_YOUR TASK_
Give the data again exactly as it appears, excluding any pictures.

_RAW DATA_
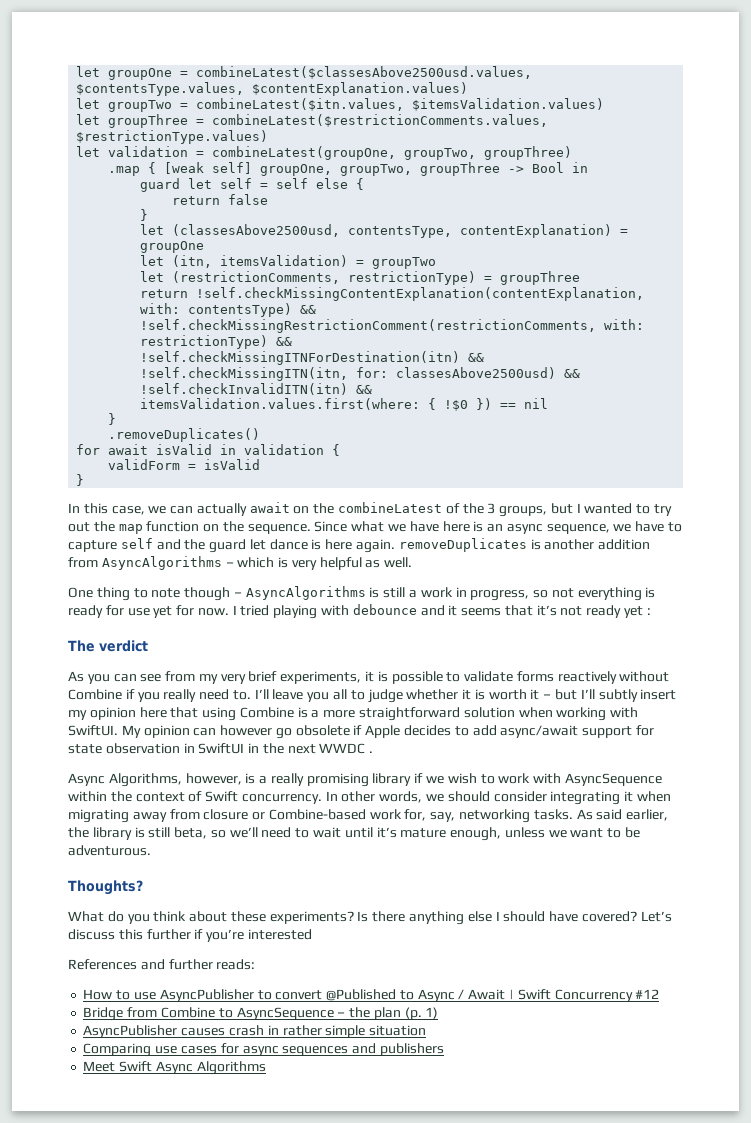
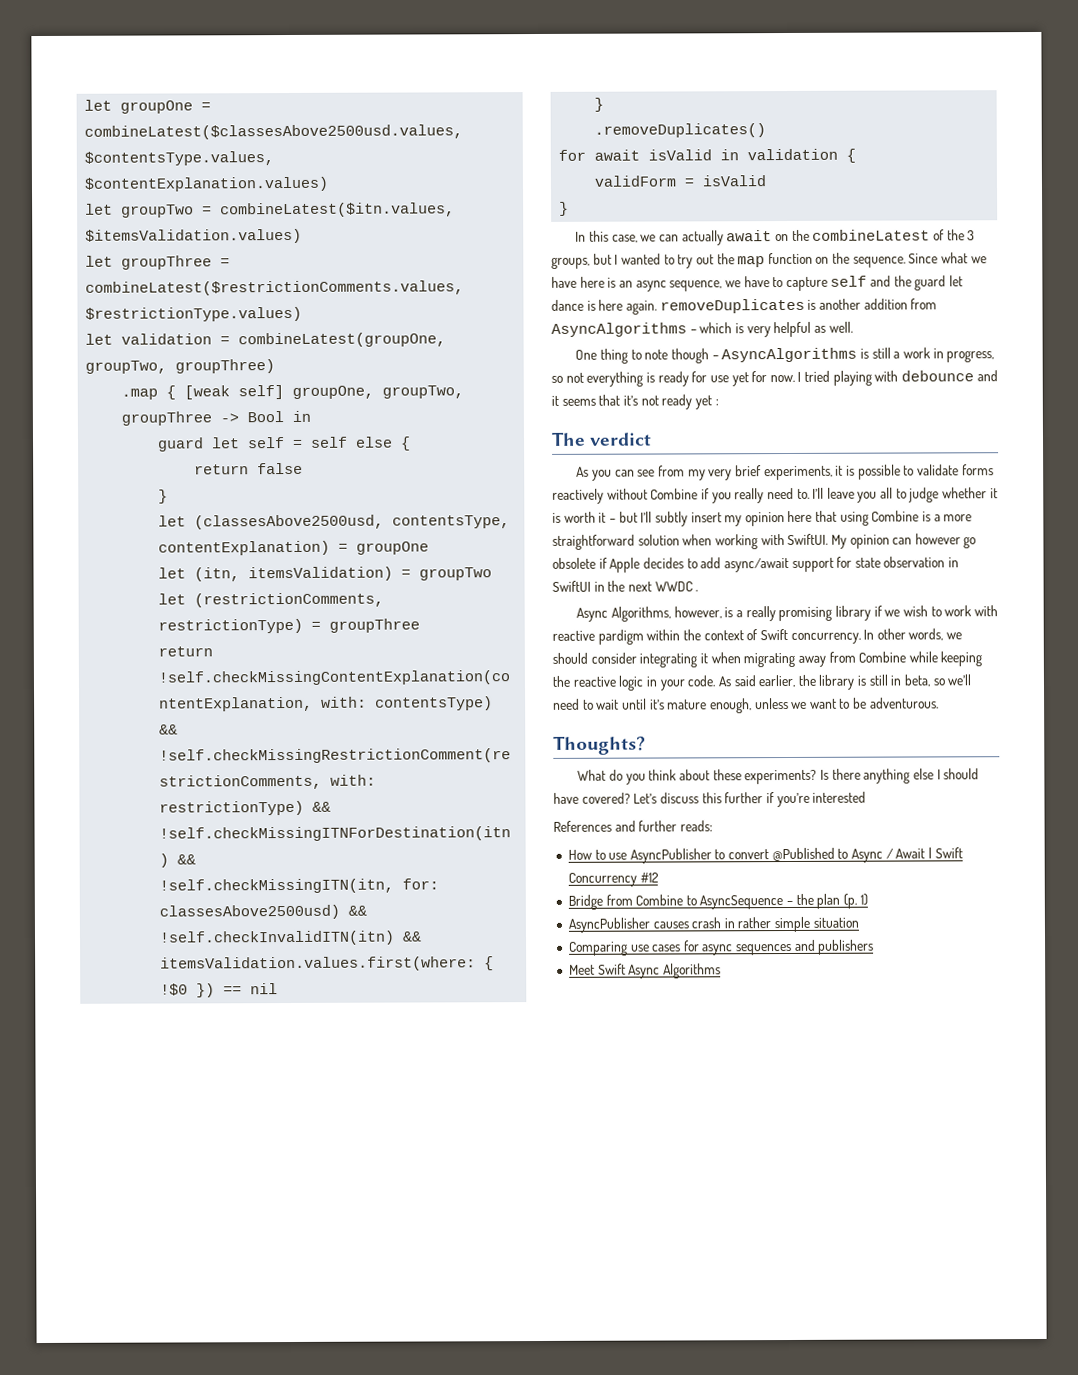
- Async Algorithms, however, is a really promising library if we wish to work with AsyncSequence within the context of Swift concurrency.
+ Async Algorithms, however, is a really promising library if we wish to work with reactive pardigm within the context of Swift concurrency.
- In other words, we should consider integrating it when migrating away from closure or Combine-based work for, say, networking tasks.
+ In other words, we should consider integrating it when migrating away from Combine while keeping the reactive logic in your code.
- As said earlier, the library is still beta, so we’ll need to wait until it’s mature enough, unless we want to be adventurous.
+ As said earlier, the library is still in beta, so we’ll need to wait until it’s mature enough, unless we want to be adventurous.

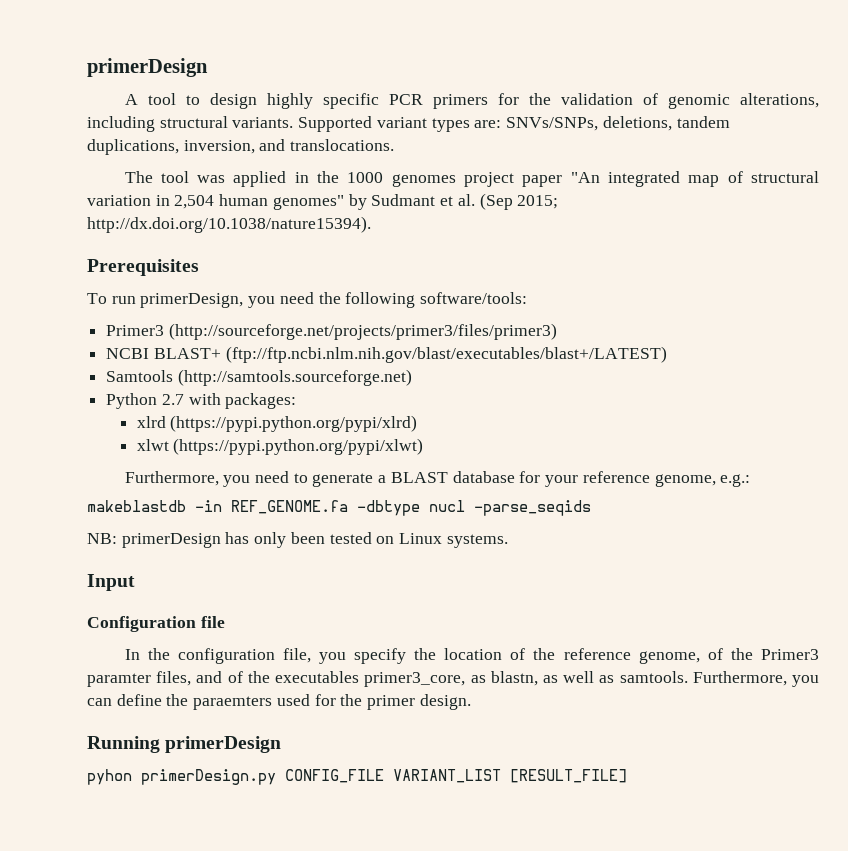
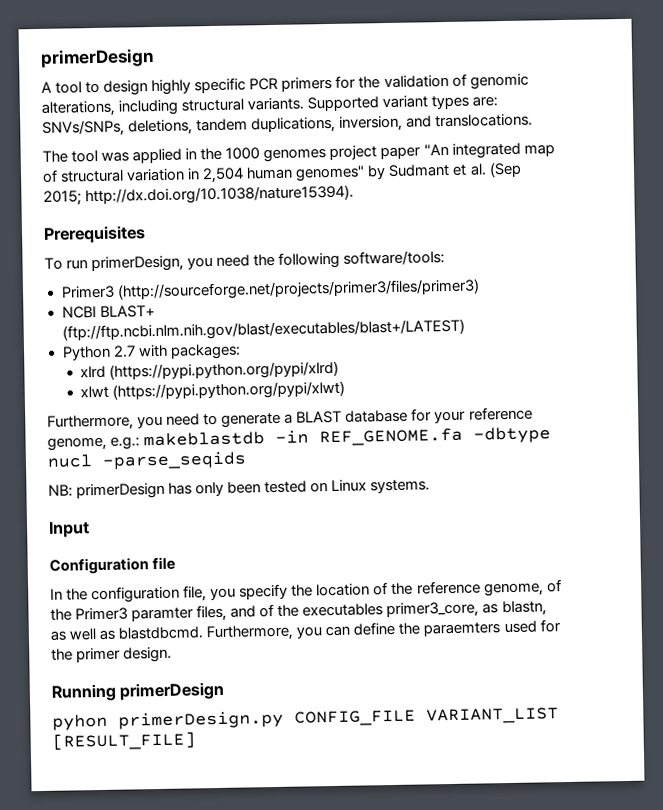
- Samtools (http://samtools.sourceforge.net)
- Furthermore, you need to generate a BLAST database for your reference genome, e.g.:
- makeblastdb -in REF_GENOME.fa -dbtype nucl -parse_seqids
+ Furthermore, you need to generate a BLAST database for your reference genome, e.g.: makeblastdb -in REF_GENOME.fa -dbtype nucl -parse_seqids
- In the configuration file, you specify the location of the reference genome, of the Primer3 paramter files, and of the executables primer3_core, as blastn, as well as samtools.
+ In the configuration file, you specify the location of the reference genome, of the Primer3 paramter files, and of the executables primer3_core, as blastn, as well as blastdbcmd.

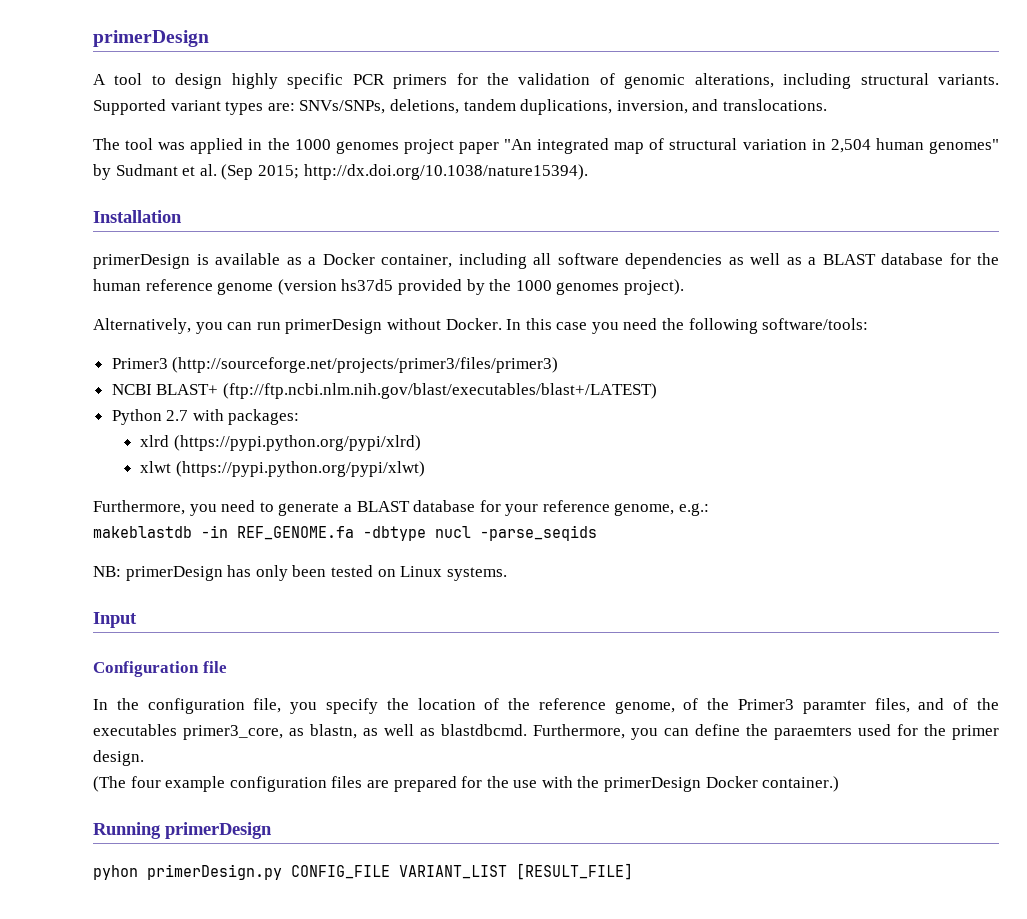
- Prerequisites
- To run primerDesign, you need the following software/tools:
+ Installation
+ primerDesign is available as a Docker container, including all software dependencies as well as a BLAST database for the human reference genome (version hs37d5 provided by the 1000 genomes project).
+ Alternatively, you can run primerDesign without Docker. In this case you need the following software/tools:
- Furthermore, you need to generate a BLAST database for your reference genome, e.g.: makeblastdb -in REF_GENOME.fa -dbtype nucl -parse_seqids
+ Furthermore, you need to generate a BLAST database for your reference genome, e.g.:
+ makeblastdb -in REF_GENOME.fa -dbtype nucl -parse_seqids
+ (The four example configuration files are prepared for the use with the primerDesign Docker container.)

_FINISHED EXERCISE_
- Async Algorithms, however, is a really promising library if we wish to work with AsyncSequence within the context of Swift concurrency.
+ Async Algorithms, however, is a really promising library if we wish to work with reactive pardigm within the context of Swift concurrency.
- In other words, we should consider integrating it when migrating away from closure or Combine-based work for, say, networking tasks.
+ In other words, we should consider integrating it when migrating away from Combine while keeping the reactive logic in your code.
- As said earlier, the library is still beta, so we’ll need to wait until it’s mature enough, unless we want to be adventurous.
+ As said earlier, the library is still in beta, so we’ll need to wait until it’s mature enough, unless we want to be adventurous.

- Samtools (http://samtools.sourceforge.net)
- Furthermore, you need to generate a BLAST database for your reference genome, e.g.:
- makeblastdb -in REF_GENOME.fa -dbtype nucl -parse_seqids
+ Furthermore, you need to generate a BLAST database for your reference genome, e.g.: makeblastdb -in REF_GENOME.fa -dbtype nucl -parse_seqids
- In the configuration file, you specify the location of the reference genome, of the Primer3 paramter files, and of the executables primer3_core, as blastn, as well as samtools.
+ In the configuration file, you specify the location of the reference genome, of the Primer3 paramter files, and of the executables primer3_core, as blastn, as well as blastdbcmd.

- Prerequisites
- To run primerDesign, you need the following software/tools:
+ Installation
+ primerDesign is available as a Docker container, including all software dependencies as well as a BLAST database for the human reference genome (version hs37d5 provided by the 1000 genomes project).
+ Alternatively, you can run primerDesign without Docker. In this case you need the following software/tools:
- Furthermore, you need to generate a BLAST database for your reference genome, e.g.: makeblastdb -in REF_GENOME.fa -dbtype nucl -parse_seqids
+ Furthermore, you need to generate a BLAST database for your reference genome, e.g.:
+ makeblastdb -in REF_GENOME.fa -dbtype nucl -parse_seqids
+ (The four example configuration files are prepared for the use with the primerDesign Docker container.)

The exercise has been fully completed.